Taking banking to the grassroots is the dream of most financial institutions but the cost and technology to achieve the feat remains a huge challenge.
Hence, when Lagos Business School (LBS) and Bill & Melinda Gates Foundation partnered on how best to provide financial services to the poor through multiple channels and technology, the result of their findings surprised many.
LBS and Enterprise Development Centre (EDC) Director Dr Olayinka David-West, an information system expert, said she is interested in roles that technology plays in business and society. That prompted her to find out how technology could be deployed to enhance financial services and banking.
David-West talked about the consumer of financial services and what determines their actions and demand for those services. The larger research study also looked at sustainable business model for digital financial services’providers in the country.
“And what we are trying do there is looking at the consumers and suppliers and asking ourselves: Are they producing the right products and services for the consumers? Because one thing we want is to have 80 per cent target on financial inclusion by 2020. However, we are lagging behind in achieving those goals. So, in that first part of the project, we decided to do an indepth consumer analysis to profile who the consumers are for digital financial services and mobile money.
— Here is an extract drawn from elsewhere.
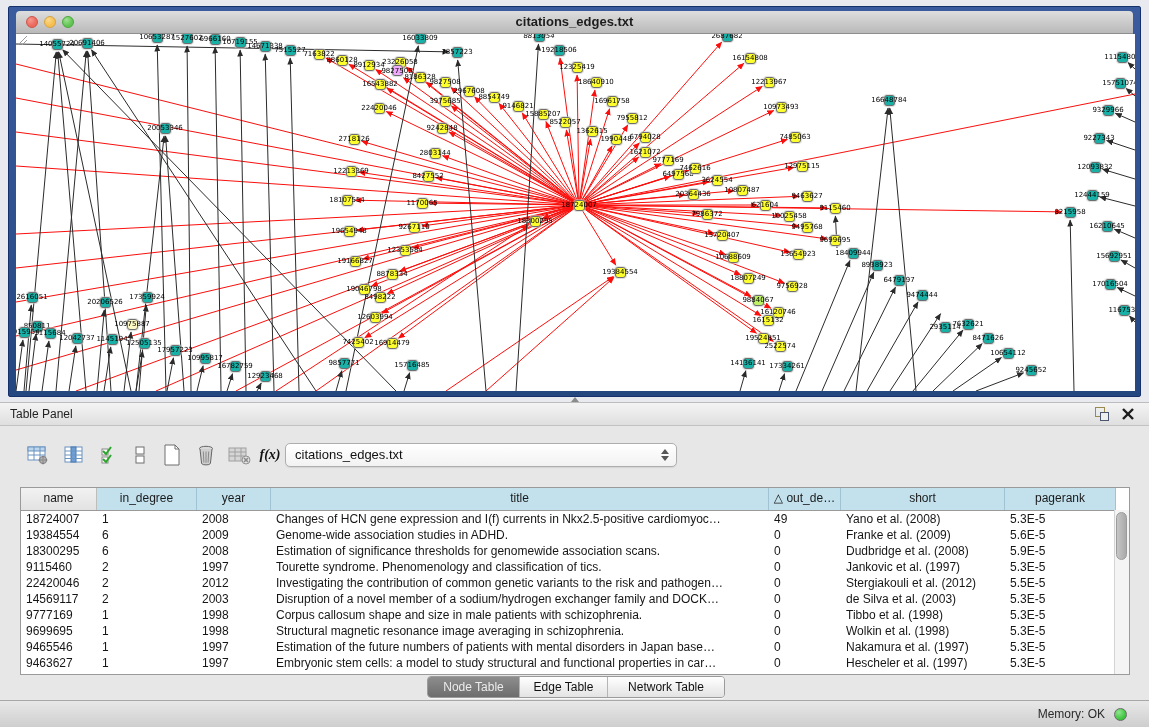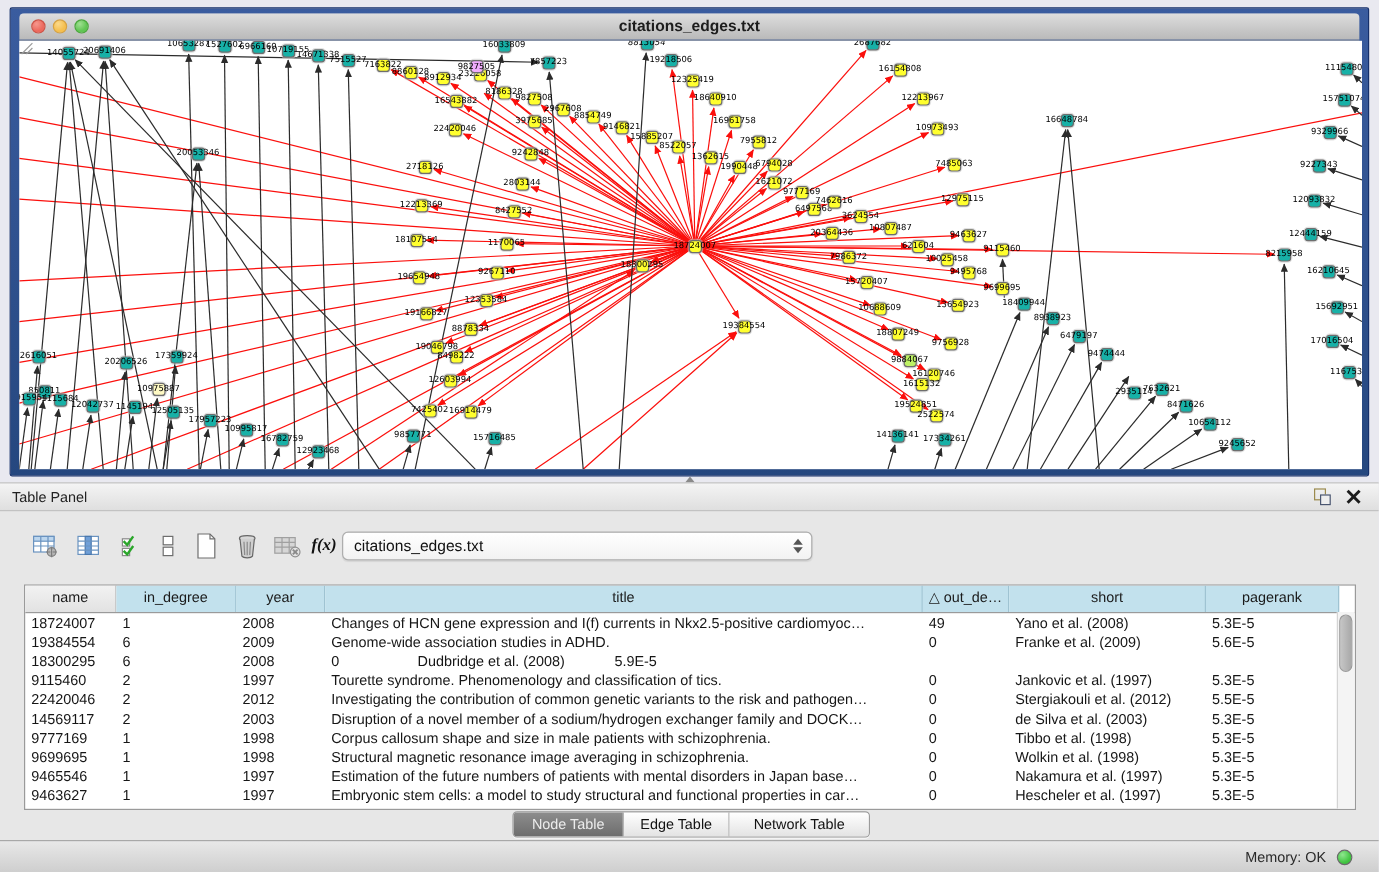"9827505" div.gnode { top: 16px -> 31px }
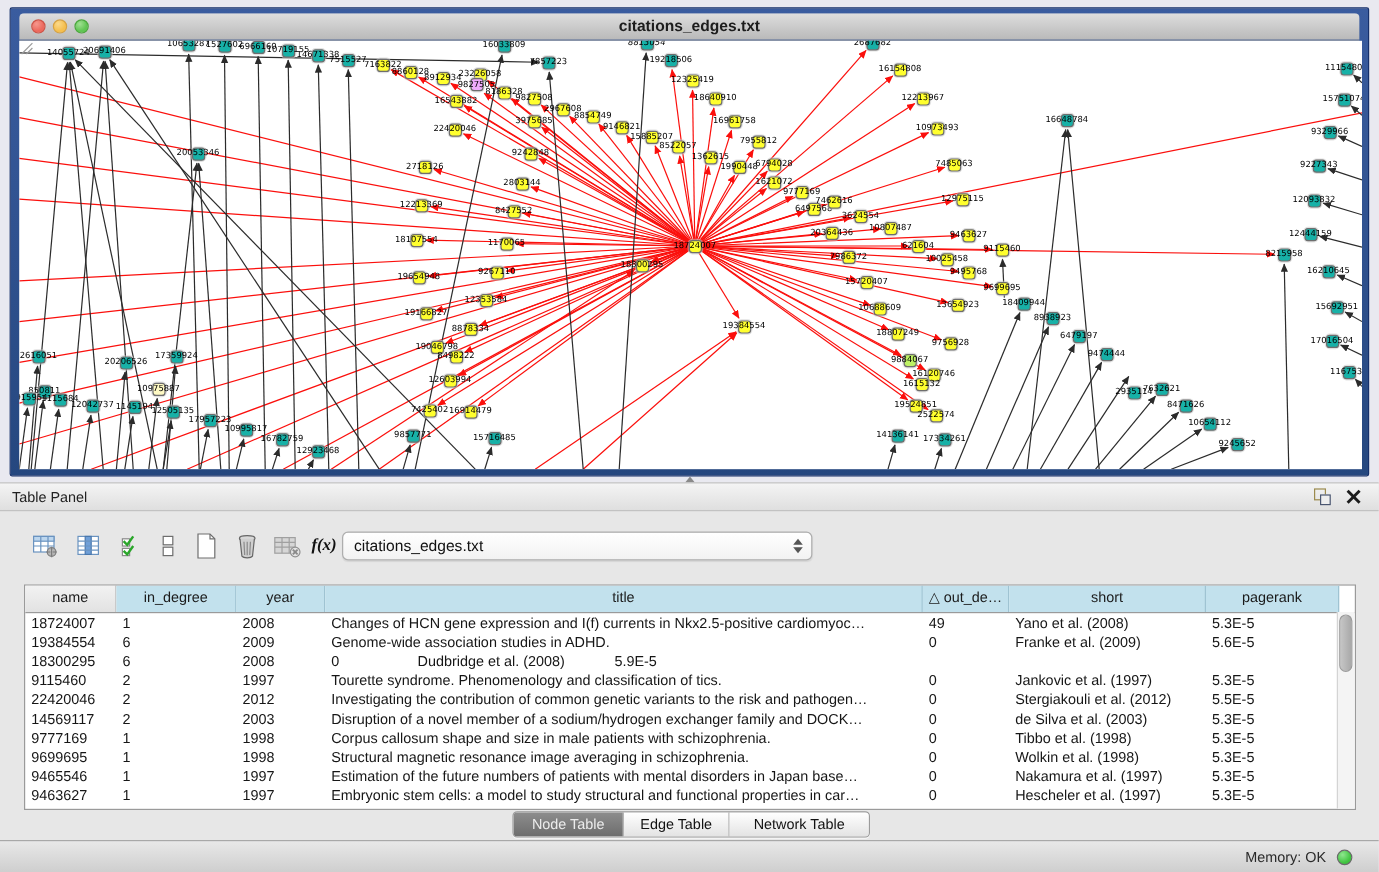"Estimation of significance thresholds" div.tcell { html: none -> <div>Estimation of significance thresholds for genomewide association scans.</div> }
“What are the socio-economic and demographic characteristics and their digital capabilities, and language, their financial services needs and constraints? Because we believe that better knowledge of the customer and prospective customer will aid product development and the matching of digital financial services to consumer needs and services,” she said.
According to her, the purpose of the research was to unravel who the customer is. “We, therefore, took data from all the financial inclusion data that have been done previously. We looked at researches by Enhancing Financial Innovation & Access (EFInA) and the World Bank Global Index study that we ran in 2011 and 2013. So, taking all those data we began to ask the same questions on what the data say about the Nigerian consumer,” she explained.
The researchers, she said, also looked at locations, geopolitical zones, regions, types of households, economic status, gender, marital status, education, adding that knowing who the people are is as important as understanding their financial services needs.